I refactored Essential to scope the selector to the scoping context object before delegating to a native querySelectorAll call. In a nutshell, it does it by adding a temporary marker attribute to the scoping element and then prepending an attribute selector to the original selector. I have another version that will alternatively use the id of the scoping element (if it exists) to be less intrusive, but I'm sticking with this because I'm going for compact code:
if(div.querySelectorAll){ // If querySelectorAll is available then we don't need our custom selectors
div = null;
return function(selector, ctxtElement){
var results;
if (ctxtElement) {
ctxtElement.setAttribute(mrkr, "");
selector = "[" + mrkr + "] " + selector; // orig selector is now scoped to ctxt element with an attribute selector
}
results = toArray.call((ctxtElement || doc).querySelectorAll(selector));
if (ctxtElement){
ctxtElement.removeAttribute(mrkr);
}
return results;
};
}
Hi Andrea,
I see from your vice-versa library (which includes this Essential Selector library) that the code is covered by an MIT style license:
http://code.google.com/p/vice-versa/
I don't see an MIT license statement in the Essential source code, but it is your intent to license it with an MIT license, right?

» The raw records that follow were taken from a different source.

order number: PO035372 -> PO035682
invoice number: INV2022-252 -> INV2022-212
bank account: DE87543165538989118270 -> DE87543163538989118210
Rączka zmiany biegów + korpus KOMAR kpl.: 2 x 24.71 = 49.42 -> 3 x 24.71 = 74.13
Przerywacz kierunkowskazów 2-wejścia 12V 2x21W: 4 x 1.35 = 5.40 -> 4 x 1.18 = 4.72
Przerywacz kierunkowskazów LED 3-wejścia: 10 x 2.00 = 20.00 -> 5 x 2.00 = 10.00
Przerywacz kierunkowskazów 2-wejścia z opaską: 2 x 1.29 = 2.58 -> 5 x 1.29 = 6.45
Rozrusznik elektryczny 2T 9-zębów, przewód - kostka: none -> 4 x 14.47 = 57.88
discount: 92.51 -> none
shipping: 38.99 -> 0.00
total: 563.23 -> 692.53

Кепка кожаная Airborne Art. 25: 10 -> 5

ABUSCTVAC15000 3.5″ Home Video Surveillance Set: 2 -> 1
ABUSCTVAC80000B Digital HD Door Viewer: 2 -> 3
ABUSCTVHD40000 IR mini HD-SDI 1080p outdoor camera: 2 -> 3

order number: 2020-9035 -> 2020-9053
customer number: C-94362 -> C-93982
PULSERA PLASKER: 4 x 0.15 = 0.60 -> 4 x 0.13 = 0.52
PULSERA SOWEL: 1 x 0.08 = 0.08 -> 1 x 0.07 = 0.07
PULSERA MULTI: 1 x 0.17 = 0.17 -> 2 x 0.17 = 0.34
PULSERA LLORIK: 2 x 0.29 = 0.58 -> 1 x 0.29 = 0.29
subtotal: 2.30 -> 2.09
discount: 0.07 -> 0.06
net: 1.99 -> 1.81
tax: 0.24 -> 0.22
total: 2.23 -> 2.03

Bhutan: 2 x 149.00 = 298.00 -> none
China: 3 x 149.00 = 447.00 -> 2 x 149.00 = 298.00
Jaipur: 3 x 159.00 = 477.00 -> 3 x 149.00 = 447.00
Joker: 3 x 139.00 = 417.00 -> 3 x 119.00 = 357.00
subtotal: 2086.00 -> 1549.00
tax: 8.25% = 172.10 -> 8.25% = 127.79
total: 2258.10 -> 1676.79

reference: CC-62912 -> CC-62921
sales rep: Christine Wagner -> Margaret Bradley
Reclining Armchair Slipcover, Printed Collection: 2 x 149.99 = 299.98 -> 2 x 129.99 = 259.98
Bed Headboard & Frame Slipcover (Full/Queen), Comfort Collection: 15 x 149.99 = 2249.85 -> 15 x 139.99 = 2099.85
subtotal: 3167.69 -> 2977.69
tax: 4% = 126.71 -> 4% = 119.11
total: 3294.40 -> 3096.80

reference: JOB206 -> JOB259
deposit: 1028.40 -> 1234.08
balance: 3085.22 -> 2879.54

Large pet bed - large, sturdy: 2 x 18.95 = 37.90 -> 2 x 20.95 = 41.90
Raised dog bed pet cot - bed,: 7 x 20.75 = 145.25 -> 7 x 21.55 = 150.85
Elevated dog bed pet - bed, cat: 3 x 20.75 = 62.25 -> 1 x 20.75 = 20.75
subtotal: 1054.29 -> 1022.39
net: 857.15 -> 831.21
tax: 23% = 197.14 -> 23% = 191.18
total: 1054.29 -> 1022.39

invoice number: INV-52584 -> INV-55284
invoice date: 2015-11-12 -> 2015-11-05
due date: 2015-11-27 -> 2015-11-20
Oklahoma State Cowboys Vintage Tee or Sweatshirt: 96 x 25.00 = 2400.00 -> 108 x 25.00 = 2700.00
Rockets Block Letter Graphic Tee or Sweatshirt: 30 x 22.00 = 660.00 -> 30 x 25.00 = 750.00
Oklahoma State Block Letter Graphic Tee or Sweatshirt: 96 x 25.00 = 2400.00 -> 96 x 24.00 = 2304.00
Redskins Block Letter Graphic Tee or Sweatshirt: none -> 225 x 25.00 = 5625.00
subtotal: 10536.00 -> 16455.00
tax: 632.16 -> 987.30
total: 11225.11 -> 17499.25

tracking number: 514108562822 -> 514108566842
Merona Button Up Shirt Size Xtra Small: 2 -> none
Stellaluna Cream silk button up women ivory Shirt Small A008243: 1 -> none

I apologize for all the wordy comments, I talk too much... but here is something that might help people who are looking at the code for the first time. Here is what the $e selector function does, in my words, after it is refactored to properly scope selectors used with the native querySelectorAll (I renamed the context object argument from HTMLElement to ctxtElement in this explanation):
Returns an array of DOM Elements matching the given CSS selector(s). The returned array will not contain duplicates if $e.duplicated is set to false.
The selector arg is a comma-delimited list of CSS selectors.
The ctxtElement arg is an optional context for the search. The search will be conducted only on children of this element and if no context element is provided then the entire document will be searched. When the ctxtElement arg is present then the selector is applied relative to the ctxtElement (NOT relative to the document root).
The selectors can be contextual. If they are contextual AND the ctxtElement arg is present then the contextual selectors should be written relative to the ctxtElement context object, NOT relative to the document root.
If there is a native querySelectAll function then this call delegates to it. If a context element is provided and the call is being delegated to the native querySelectAll then the delegation is made only after automatically scoping the given selector(s) so that the native function will be applying selectors relative to the ctxtElement instead of relative to the root document.
If there is no native querySelectAll function then the following logic is used:
If a selector is non-contextual and one of these simple types of selector then a very simple search will be performed:
id selector: #fooId
nodeName selector: div
className selector: .fooClass
tagClass selector: div.fooClass
If a selector is contextual or is non-contextual but is not one of the simple types of selector that are listed above then a more complex search will be performed using a custom querySelectAll function. This custom querySelectAll function works by temporarily applying a "marker" CSS style to elements that match the given selector(s) and then searching the document for elements with the "marker" style.